-------- DATA FOR PROCESSING
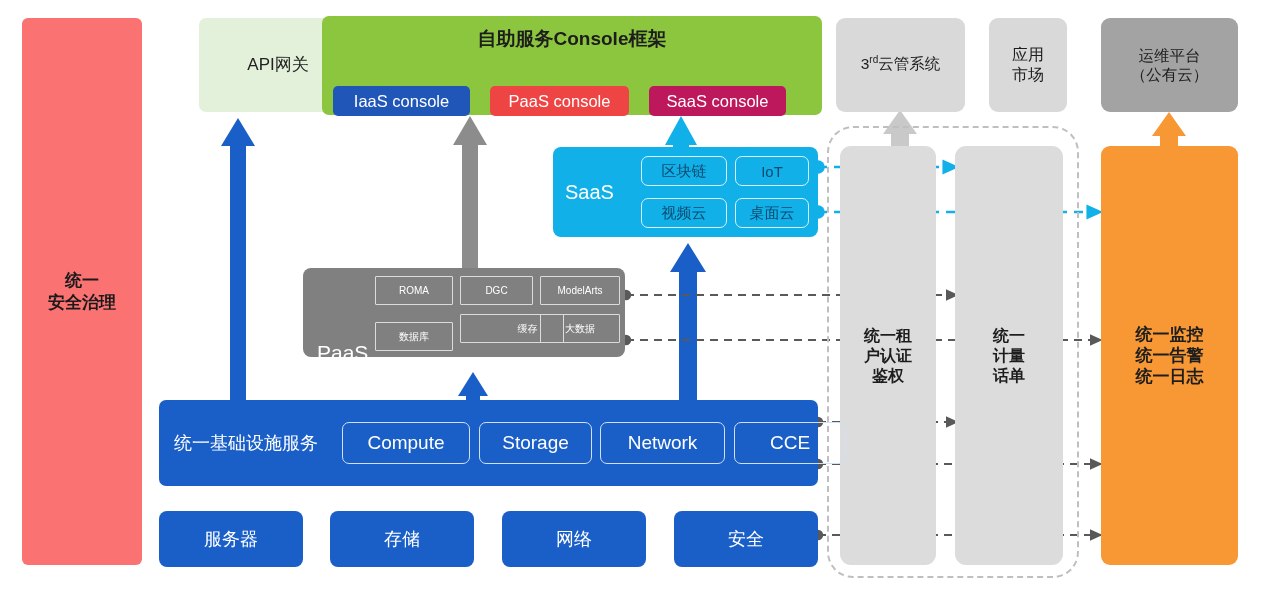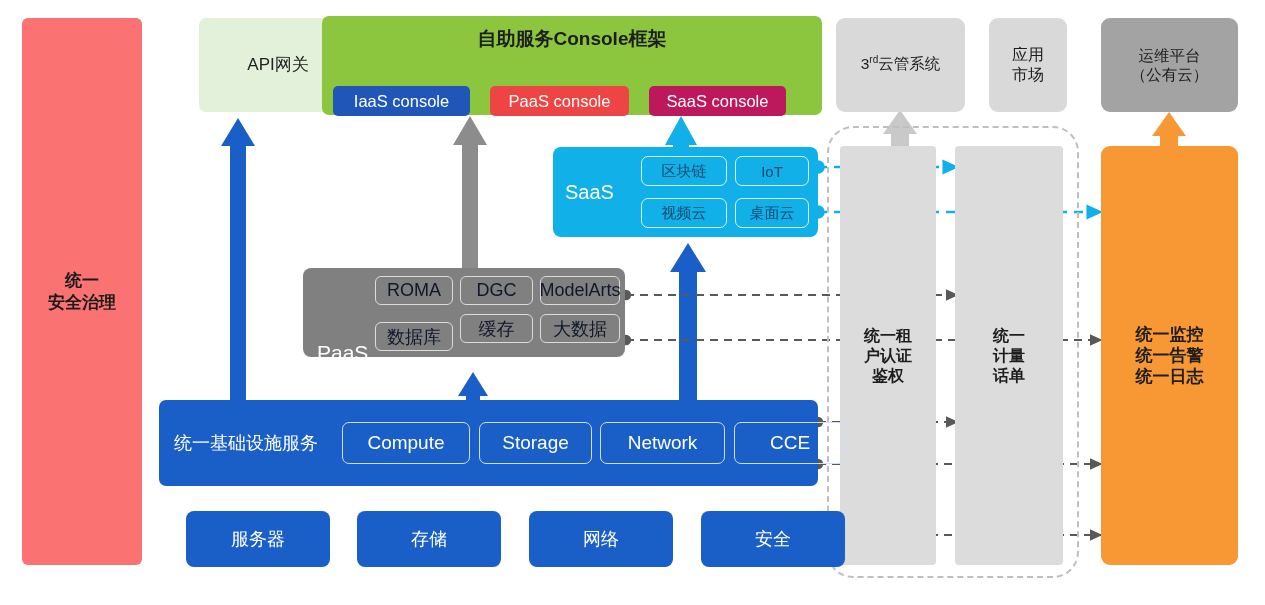"ROMA" .paas-chip { border-radius: 6px -> 1px; color: #0f172a -> #ffffff; font-size: 18px -> 10px }
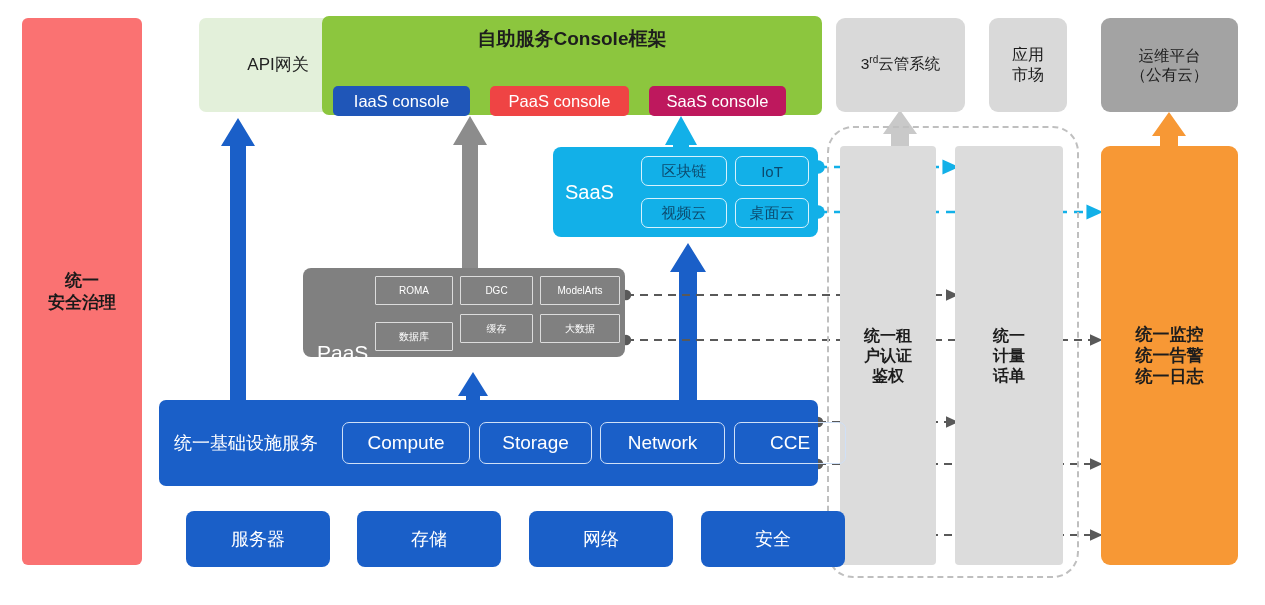"缓存" #paas-c5 { padding-left: none -> 31px }
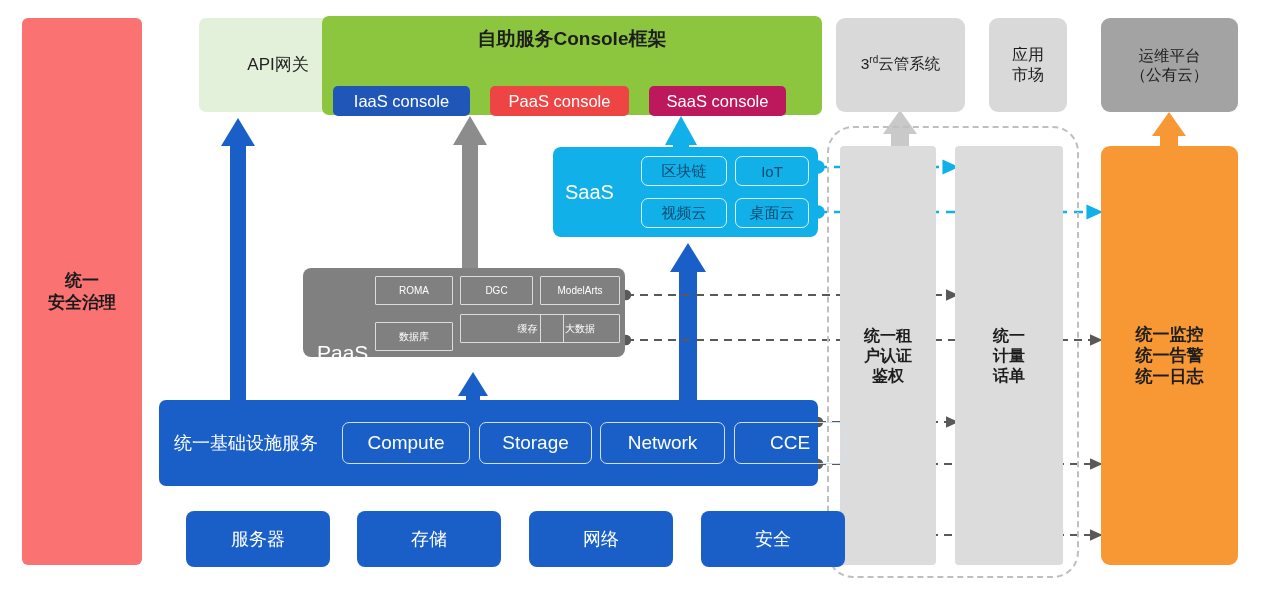"统一租" .gray-col { border-radius: 4px -> 11px }
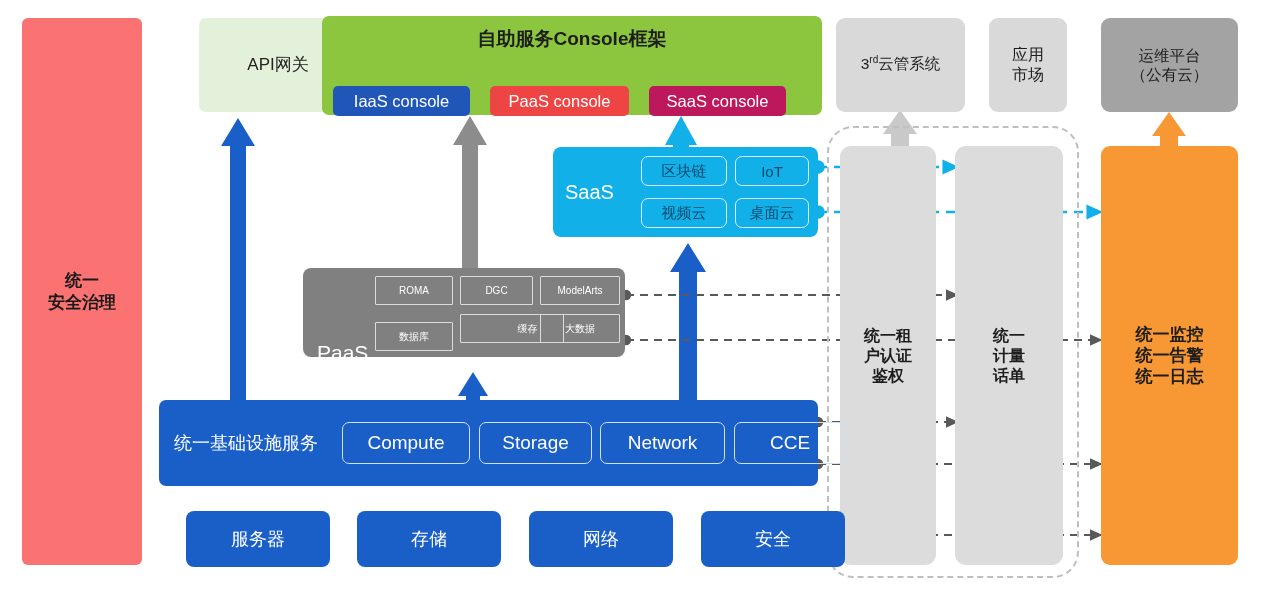"服务器" .res-tile { margin-left: 27px -> none }
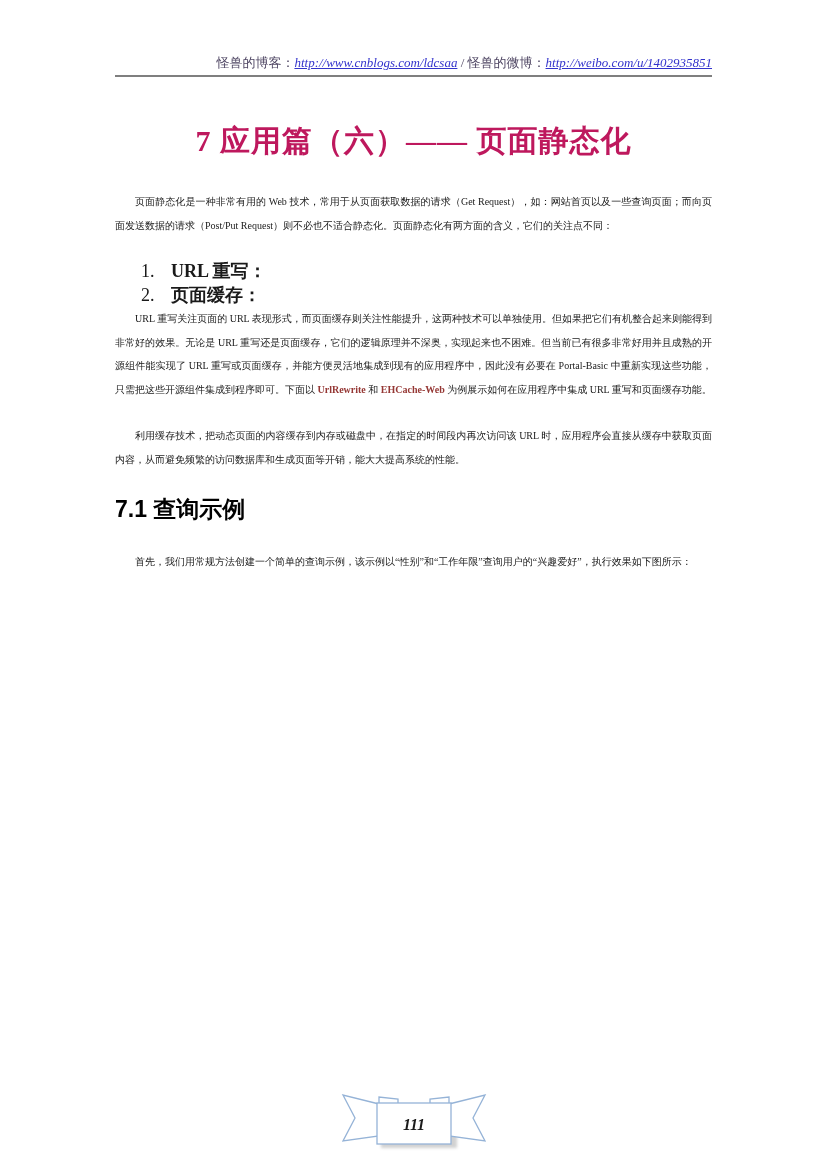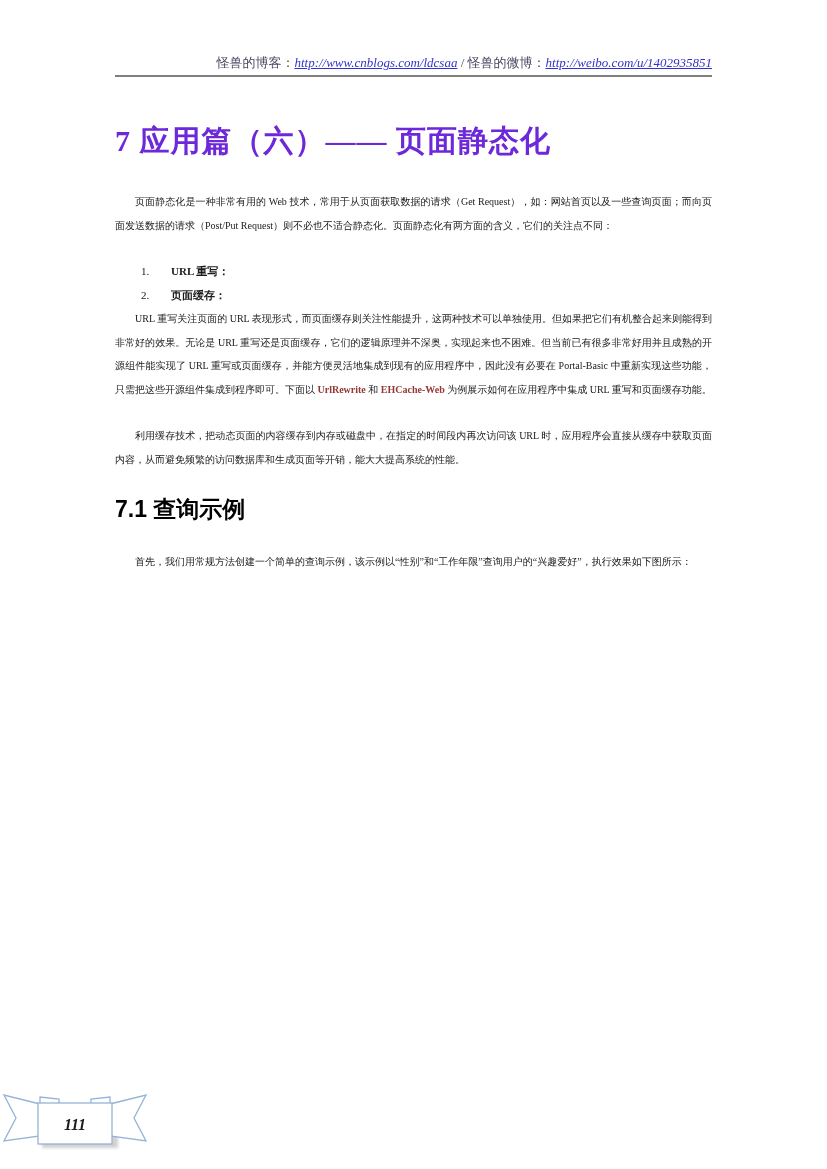"7 应用篇（六）—— 页面静态化" .doc-title { color: #6d28d9 -> #be185d; text-align: left -> center }
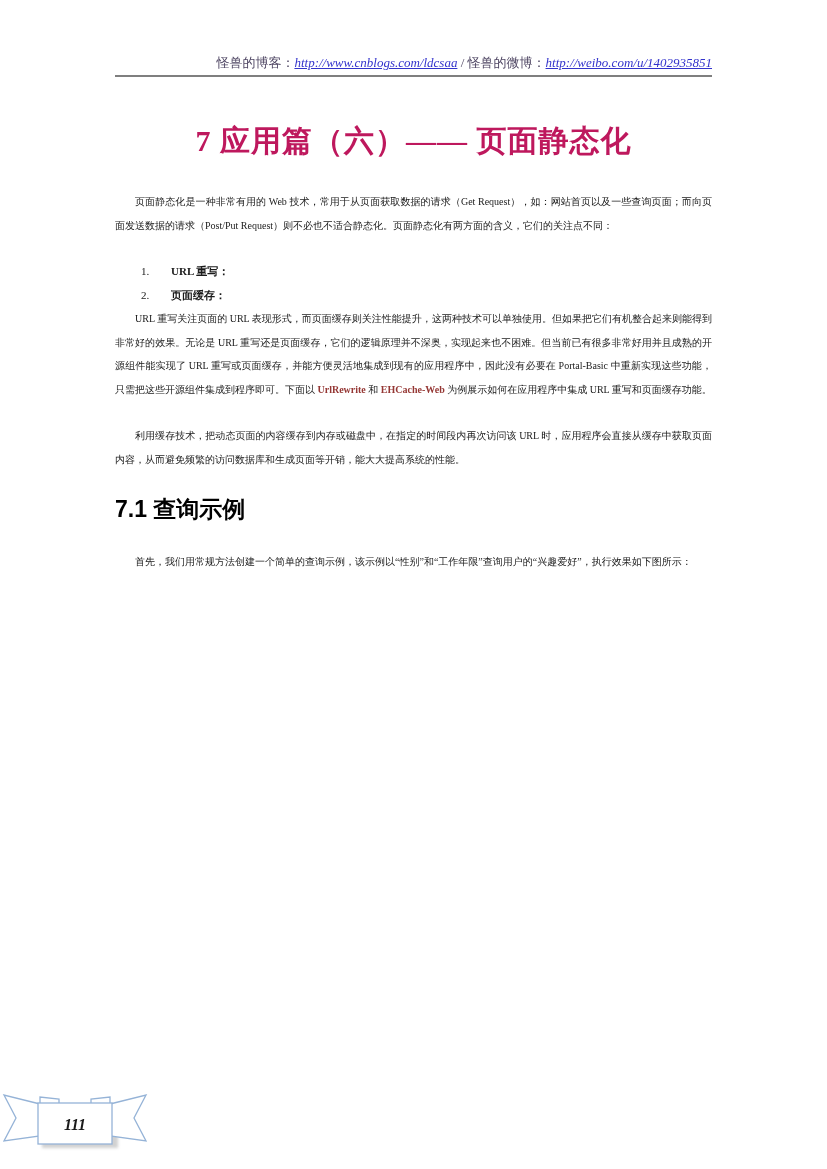"1. URL 重写：" .list-head { font-size: 11px -> 18px }
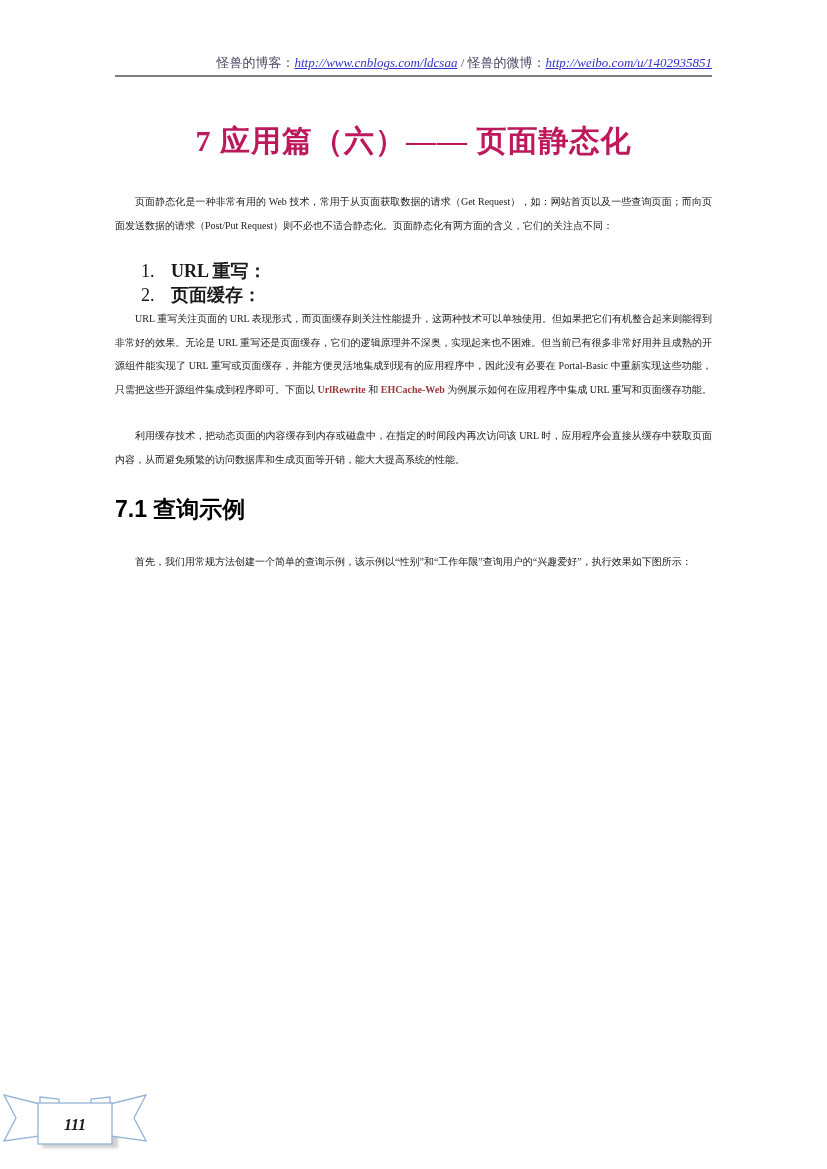"111" .footer { justify-content: flex-start -> center }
----------------
> **PROBLEM DETAILS**
The finished answer is an exact repetition of the listing, with every picture removed.

> **RESULT**
"ROMA" .paas-chip { border-radius: 6px -> 1px; color: #0f172a -> #ffffff; font-size: 18px -> 10px }
"缓存" #paas-c5 { padding-left: none -> 31px }
"统一租" .gray-col { border-radius: 4px -> 11px }
"服务器" .res-tile { margin-left: 27px -> none }
"7 应用篇（六）—— 页面静态化" .doc-title { color: #6d28d9 -> #be185d; text-align: left -> center }
"1. URL 重写：" .list-head { font-size: 11px -> 18px }
"111" .footer { justify-content: flex-start -> center }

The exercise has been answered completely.